You mean, tension pointing in the direction of the rope, right?
Use the fact that energy is conserved.

Btw, I'm sure I saw a few more 'Tarzan' problems in the last few days, so using the search option might be useful.

Using the law of conservation of energy

K_i + U_i + W_other = K_f + U_f

(1/2)m(v_i)^2 + mgLcos(theta) = (1/2)m(v_f)^2 + mgL

I let the height equals zero at the top

v_i is zero since it starts from rest

mgLcos(theta) = (1/2)m(v_f)^2 + mgL

the masses cancel

gLcos(theta) = (1/2)(v_f)^2 + gL
gLcos(theta) - gL = (1/2)(v_f)^2
2(gLcos(theta) - gL) = (v_f)^2

I know the the motion is circular so I know

F = m(v^2)/r

In this case, v is v_f and r is L

F = m(v^2)/L

I want to solve for the force of tension which is in the same direction as the centripetal force in this case

so

F = m(2gLcos(theta) - gL) / L
F = mL(2gcos(theta) - g)/L
F = m (2gcos(theta) - g)
F = mg (2cos(theta) - 1)

T = mg(2cos(theta) - 1)

Is this correct?

Just a few corrections:
vu10758 said:
Using the law of conservation of energy

K_i + U_i + W_other = K_f + U_f

(1/2)m(v_i)^2 + mgLcos(theta) = (1/2)m(v_f)^2 + mgL

I let the height equals zero at the top
If you let the height = 0 at the top (top of the vine, I presume), then the initial and final heights will be negative, since they are below the top:
(1/2)m(v_i)^2 - mgLcos(theta) = (1/2)m(v_f)^2 - mgL

The main thing is that Tarzan drops: his final height is lower than the initial.

v_i is zero since it starts from rest

mgLcos(theta) = (1/2)m(v_f)^2 + mgL

the masses cancel

gLcos(theta) = (1/2)(v_f)^2 + gL
gLcos(theta) - gL = (1/2)(v_f)^2
2(gLcos(theta) - gL) = (v_f)^2
Realize that the left hand side of this is negative--the correction above will fix that.

I know the the motion is circular so I know

F = m(v^2)/r

In this case, v is v_f and r is L

F = m(v^2)/L

I want to solve for the force of tension which is in the same direction as the centripetal force in this case

so

F = m(2gLcos(theta) - gL) / L
F = mL(2gcos(theta) - g)/L
F = m (2gcos(theta) - g)
F = mg (2cos(theta) - 1)

T = mg(2cos(theta) - 1)
Right approach, but realize that the tension is not the only force acting on Tarzan. (Use the net force in the above equations.)

how about making tarzan's weight equal and opposite to the tension in the rope?

billiards said:
how about making tarzan's weight equal and opposite to the tension in the rope?
That will not do. When Tarzan swings on the rope he is traveling on a circular path, which means he is accelerating. There must be a net force acting upwards when he is at the bottom of the swing. The tension must be greater than his weight.

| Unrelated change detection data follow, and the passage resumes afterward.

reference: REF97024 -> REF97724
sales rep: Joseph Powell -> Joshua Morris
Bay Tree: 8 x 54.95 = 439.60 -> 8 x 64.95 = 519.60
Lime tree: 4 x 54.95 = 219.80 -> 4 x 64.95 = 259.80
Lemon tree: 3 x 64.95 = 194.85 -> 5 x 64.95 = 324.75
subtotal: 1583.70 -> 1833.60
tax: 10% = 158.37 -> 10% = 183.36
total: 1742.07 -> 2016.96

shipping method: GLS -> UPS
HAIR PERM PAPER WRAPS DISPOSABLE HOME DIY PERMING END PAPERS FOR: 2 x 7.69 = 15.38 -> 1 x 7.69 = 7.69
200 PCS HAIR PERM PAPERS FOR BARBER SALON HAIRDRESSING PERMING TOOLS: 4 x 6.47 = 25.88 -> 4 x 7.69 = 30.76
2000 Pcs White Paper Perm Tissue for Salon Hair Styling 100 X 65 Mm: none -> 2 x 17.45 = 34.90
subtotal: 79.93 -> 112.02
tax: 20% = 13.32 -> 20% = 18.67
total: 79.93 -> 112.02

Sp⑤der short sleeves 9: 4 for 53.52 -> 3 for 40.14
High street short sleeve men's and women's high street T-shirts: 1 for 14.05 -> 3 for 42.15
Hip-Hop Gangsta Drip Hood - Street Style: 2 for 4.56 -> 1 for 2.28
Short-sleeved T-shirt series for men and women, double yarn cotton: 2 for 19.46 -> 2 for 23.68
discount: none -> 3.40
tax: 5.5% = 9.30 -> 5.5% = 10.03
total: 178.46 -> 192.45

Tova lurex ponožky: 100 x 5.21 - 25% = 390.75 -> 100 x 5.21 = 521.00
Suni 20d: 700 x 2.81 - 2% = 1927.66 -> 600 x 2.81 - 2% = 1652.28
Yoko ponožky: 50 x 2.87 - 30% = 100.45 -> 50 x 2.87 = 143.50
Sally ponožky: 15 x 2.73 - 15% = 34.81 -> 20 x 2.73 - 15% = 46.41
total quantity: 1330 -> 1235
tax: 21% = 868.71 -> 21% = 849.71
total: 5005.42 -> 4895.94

Tarzan will feel like his weight is the tension in the rope, because he has to pull that hard to hold on. But what he feels is not his true weight.

Last edited:
billiards said:
how about making tarzan's weight equal and opposite to the tension in the rope?
Huh? You're supposed to solve for the tension, not just assume it to be something. (The tension doesn't equal Tarzan's weight--if it did, he'd be in equilibrium.)

## 1. How is tension calculated in a Tarzan swing?

The tension in a Tarzan swing can be calculated using the formula: T = (m * v^2) / L, where T is the tension, m is the mass of the swinger, v is the velocity at the lowest point of the swing, and L is the length of the swing.

## 2. What factors affect the tension in a Tarzan swing?

The tension in a Tarzan swing is affected by the mass of the person swinging, the velocity at the lowest point of the swing, and the length of the swing. Other factors such as air resistance and the angle of the swing can also affect tension.

## 3. How does the tension in a Tarzan swing change during the swing?

The tension in a Tarzan swing is constantly changing during the swing. It is highest at the top of the swing and lowest at the bottom. This is because at the top, the potential energy is at its maximum and the kinetic energy is at its minimum, and vice versa at the bottom.

## 4. How does the tension in a Tarzan swing relate to the force experienced by the swinger?

The tension in a Tarzan swing is directly related to the force experienced by the swinger. As tension increases, the force on the swinger also increases. This is because tension is a type of force, specifically a pulling force.

## 5. Can the tension in a Tarzan swing be too high?

Yes, the tension in a Tarzan swing can be too high. If the tension is too high, it can exceed the strength of the swing or the material it is attached to, leading to potential safety hazards. It is important to carefully calculate and adjust the tension to ensure the safety of the swinger.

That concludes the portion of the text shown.